Karl Rubin
Karl Rubin | |
---|---|
Born |
Urbana, Illinois | January 27, 1956
Nationality | United States |
Institutions |
Princeton University Ohio State University Columbia University Stanford University University of California, Irvine |
Alma mater |
Princeton University Harvard University |
Doctoral advisor | Andrew Wiles |
Doctoral students | Cristian Dumitru Popescu |
Notable awards | Cole Prize (1992) |
Karl Rubin (born January 27, 1956) is an American mathematician at University of California, Irvine as Thorp Professor of Mathematics. His research interest is in elliptic curves. He was the first mathematician (1986) to show that some elliptic curves over the rationals have finite Tate-Shafarevich groups. It is widely believed that these groups are always finite.

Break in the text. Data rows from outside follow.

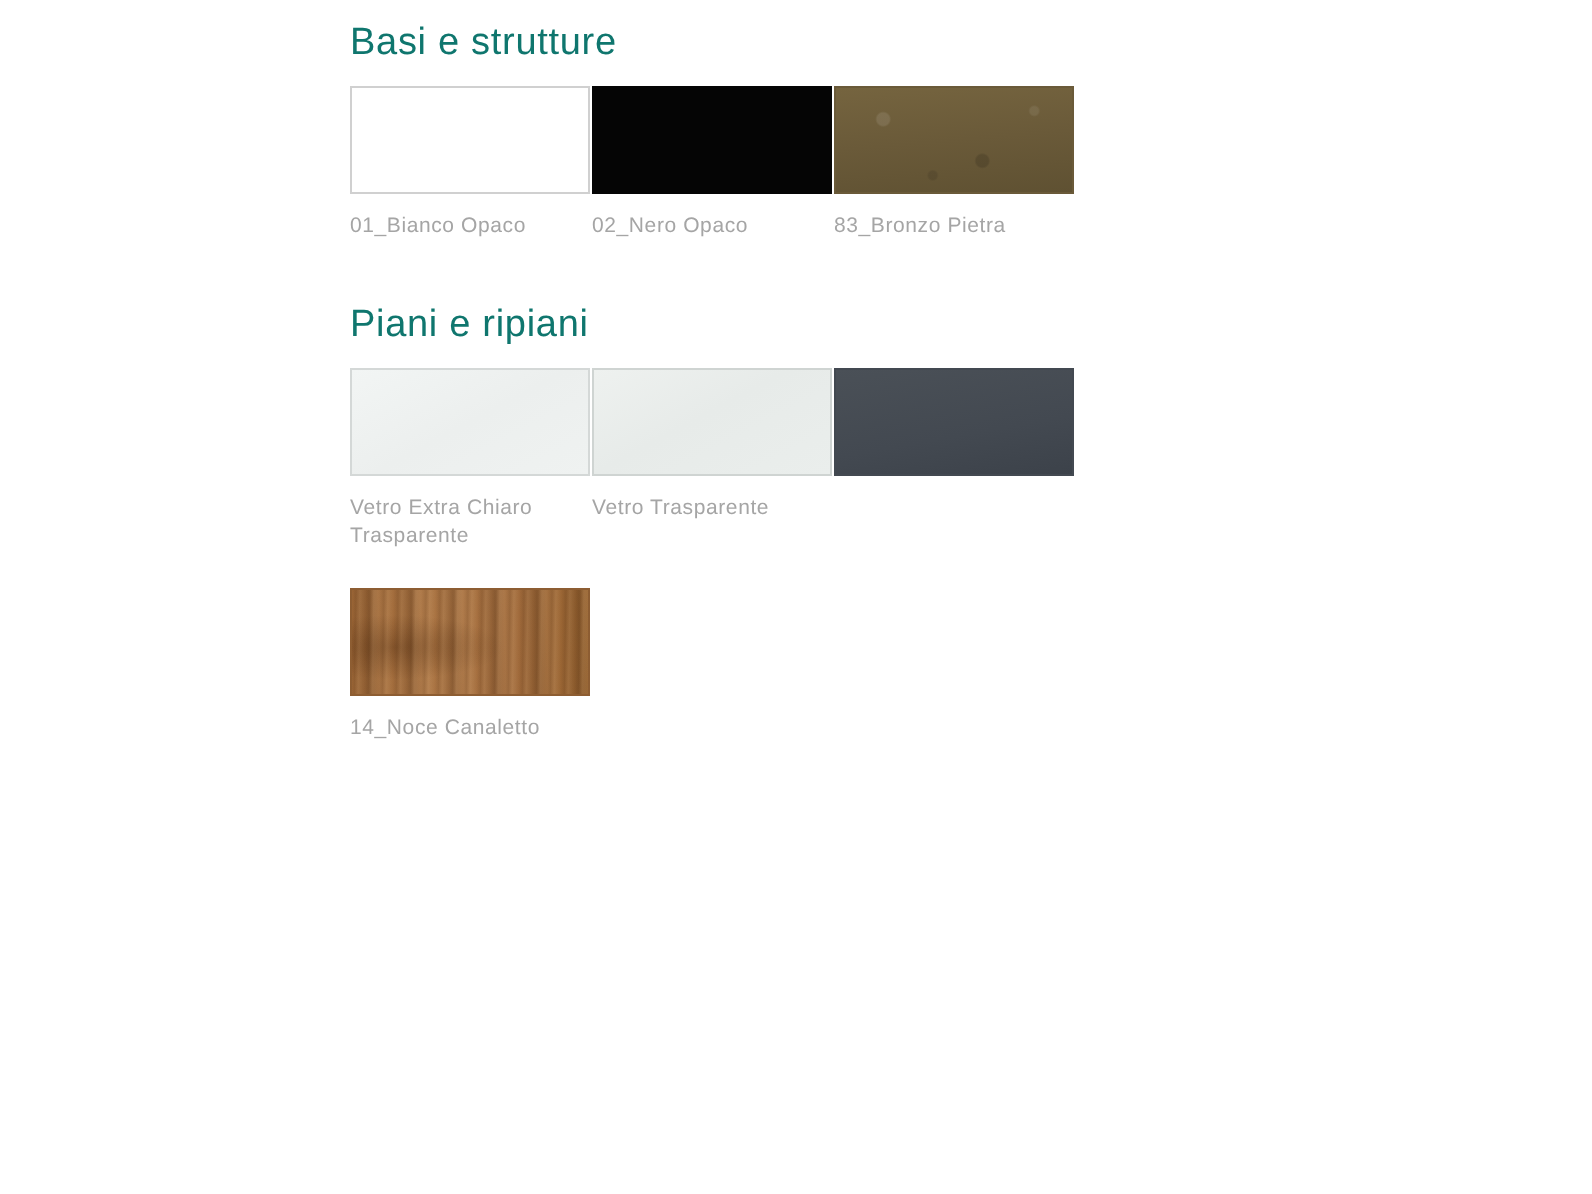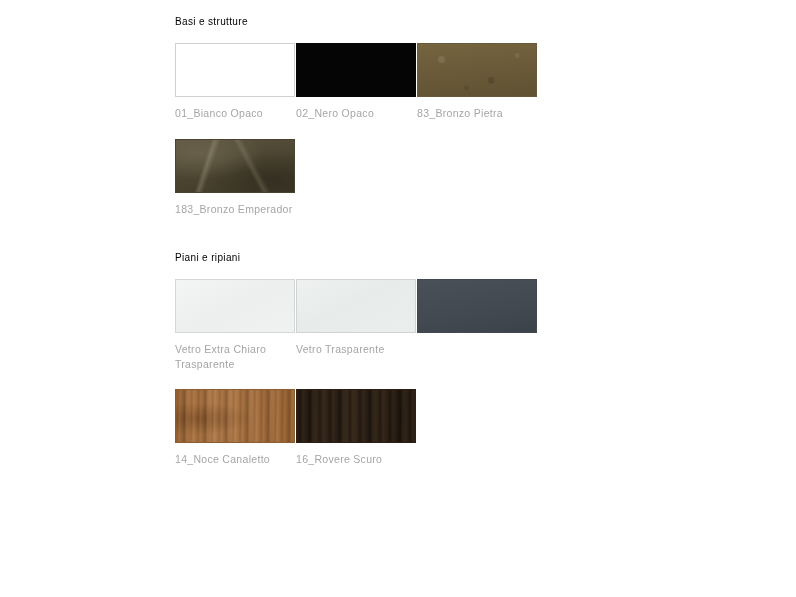"Basi e strutture" .section-title { color: #000000 -> #0f766e; font-size: 10px -> 19px }
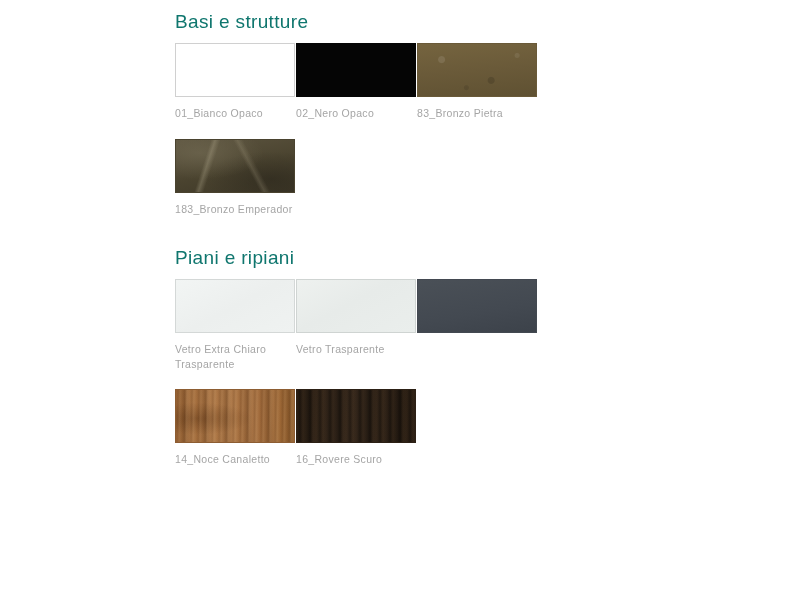"183_Bronzo Emperador" div.cell { html: <div> <div></div> <div>183_Bronzo Emperador</div> </div> -> none }
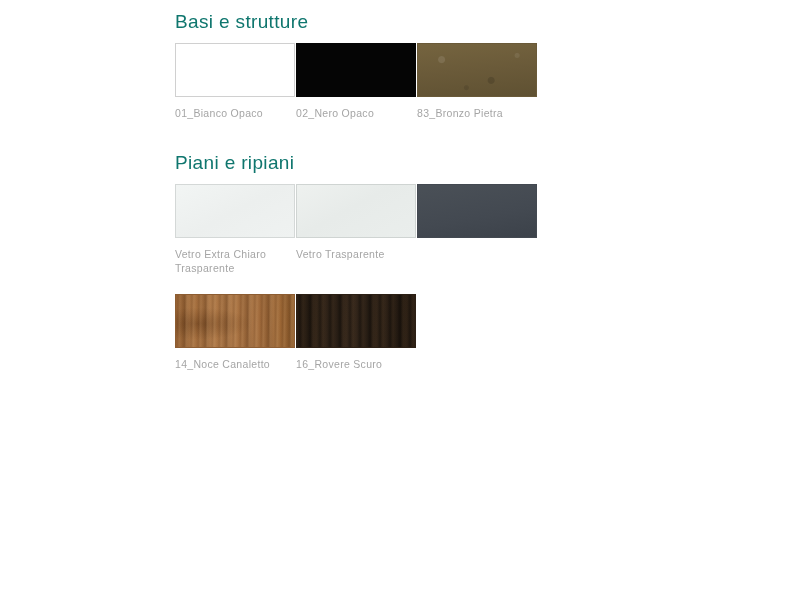"16_Rovere Scuro" div.cell { html: <div> <div></div> <div>16_Rovere Scuro</div> </div> -> none }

Rubin graduated from Princeton University in 1976, and obtained his Ph.D. from Harvard in 1981. His thesis advisor was Andrew Wiles. He was a Putnam Fellow in 1974, and a Sloan Research Fellow in 1985. In 1988 he received a National Science Foundation Presidential Young Investigator award, and in 1992 won the American Mathematical Society Cole Prize in number theory. In 2012 he became a fellow of the American Mathematical Society.[1]
References
- ↑ "List of Fellows of the American Mathematical Society". American Mathematical Society. Retrieved 2016-08-22.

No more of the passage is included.